### EXERCISE PROMPT
Report only the number of lines in the records that contain the word "none".

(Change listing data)
======
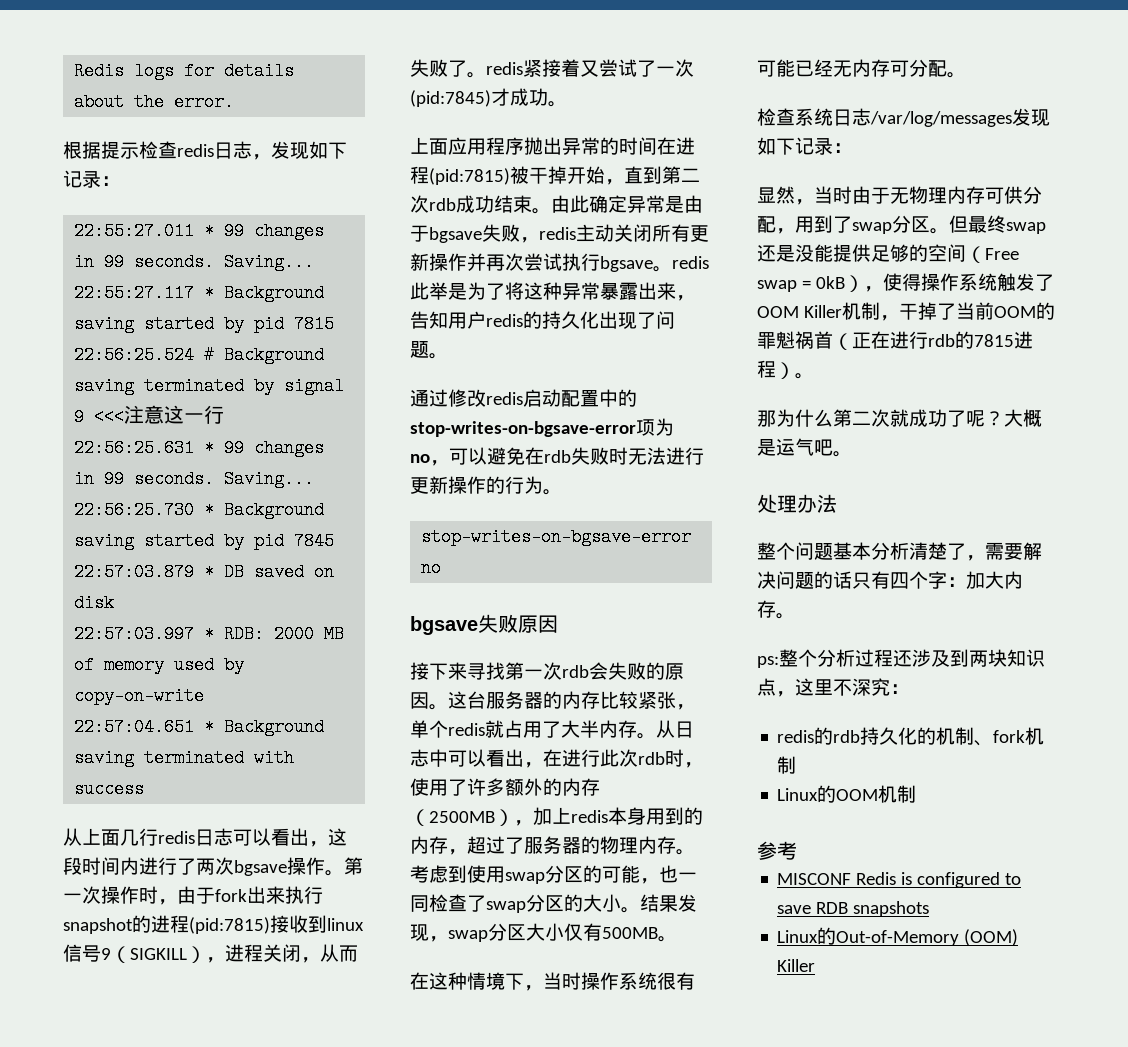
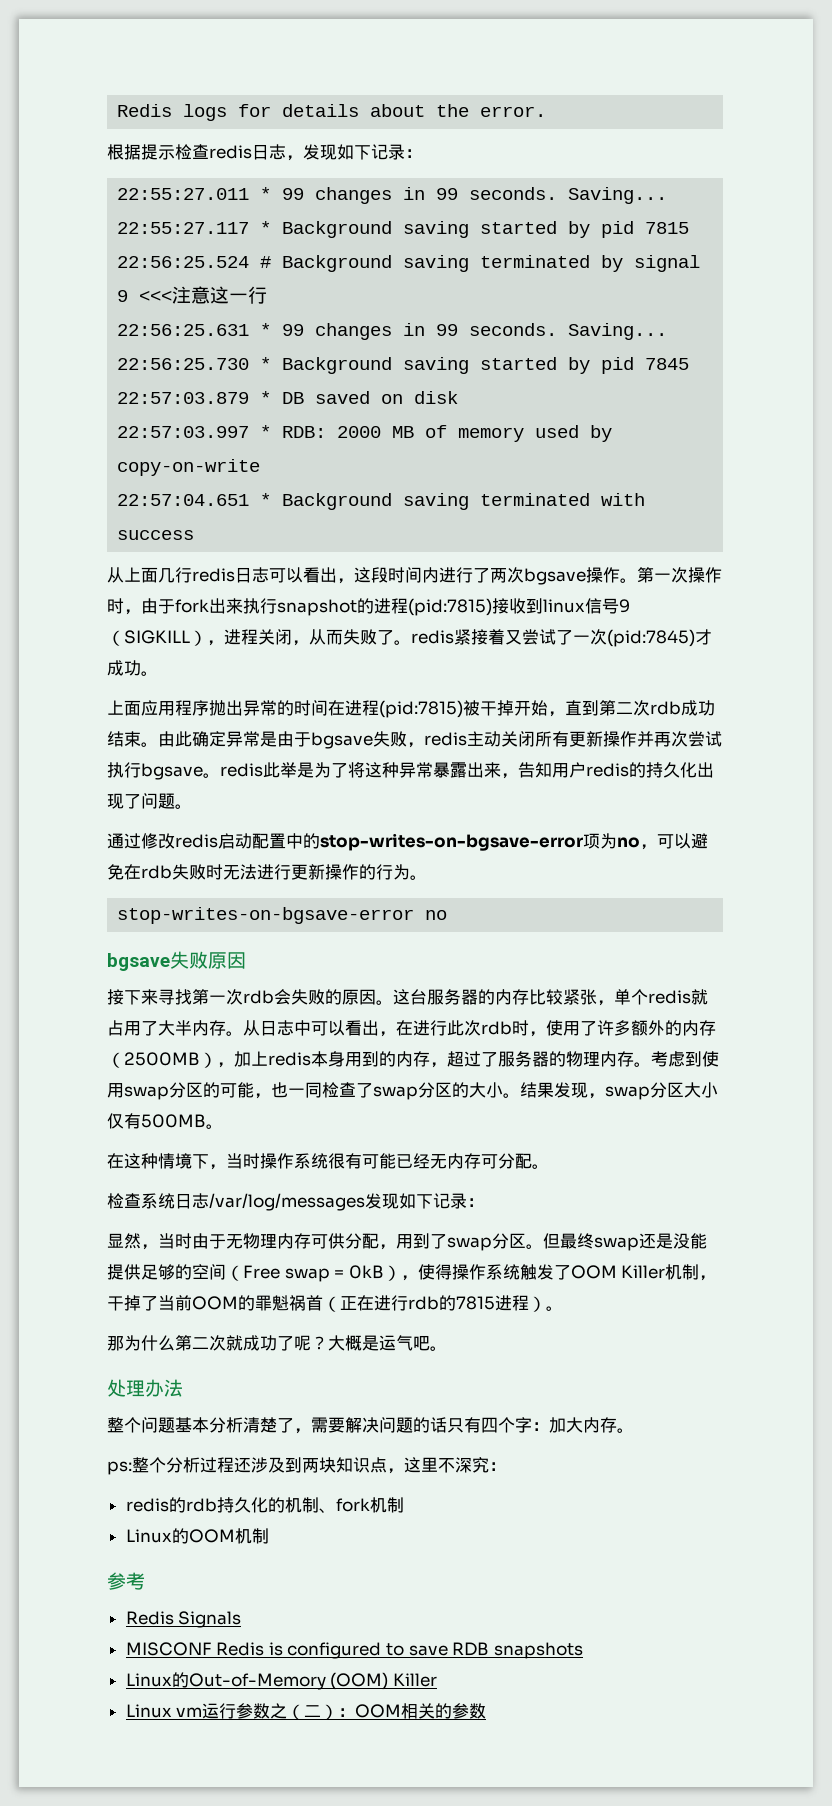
(797, 850) none -> [125,1611,242,1628] // Redis Signals
(816, 965) none -> [125,1703,487,1720] // Linux vm运行参数之（二）：OOM相关的参数

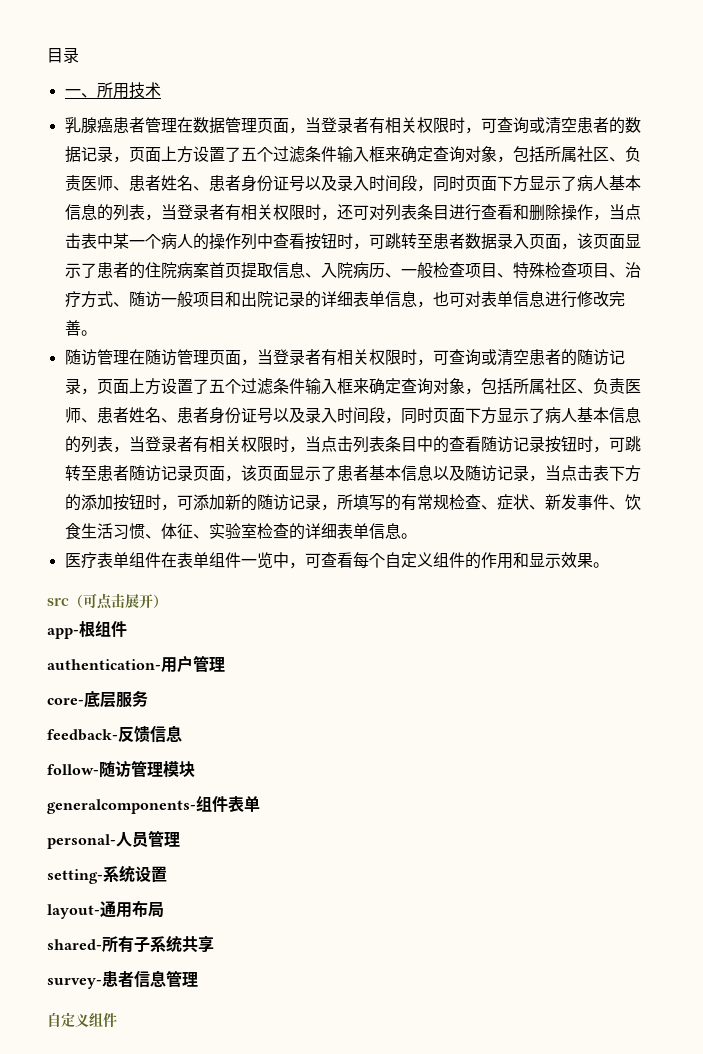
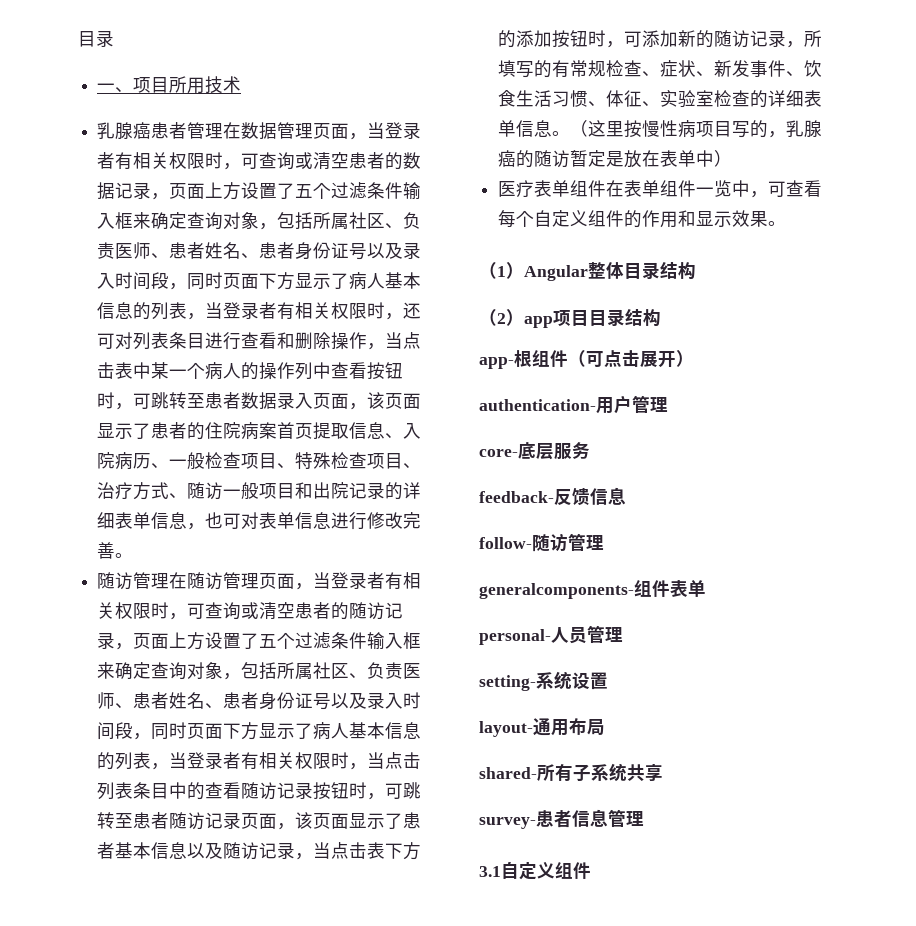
(97, 95) none -> [133,77,170,93] 项目
(417, 536) none -> [570,120,823,138] [498,150,733,168] （这里按慢性病项目写的，乳腺癌的随访暂定是放在表单中）
[47,598,69,606] src -> [479,261,696,281] [479,308,661,328] [479,350,568,369] （1）Angular整体目录结构 // （2）app项目目录结构 // app-根组件
[47,621,127,639] // app-根组件 -> (694, 358) none
[163,761,195,778] 模块 -> (604, 542) none
(198, 979) none -> [479,866,501,877] 3.1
======
### TASK RESULT
7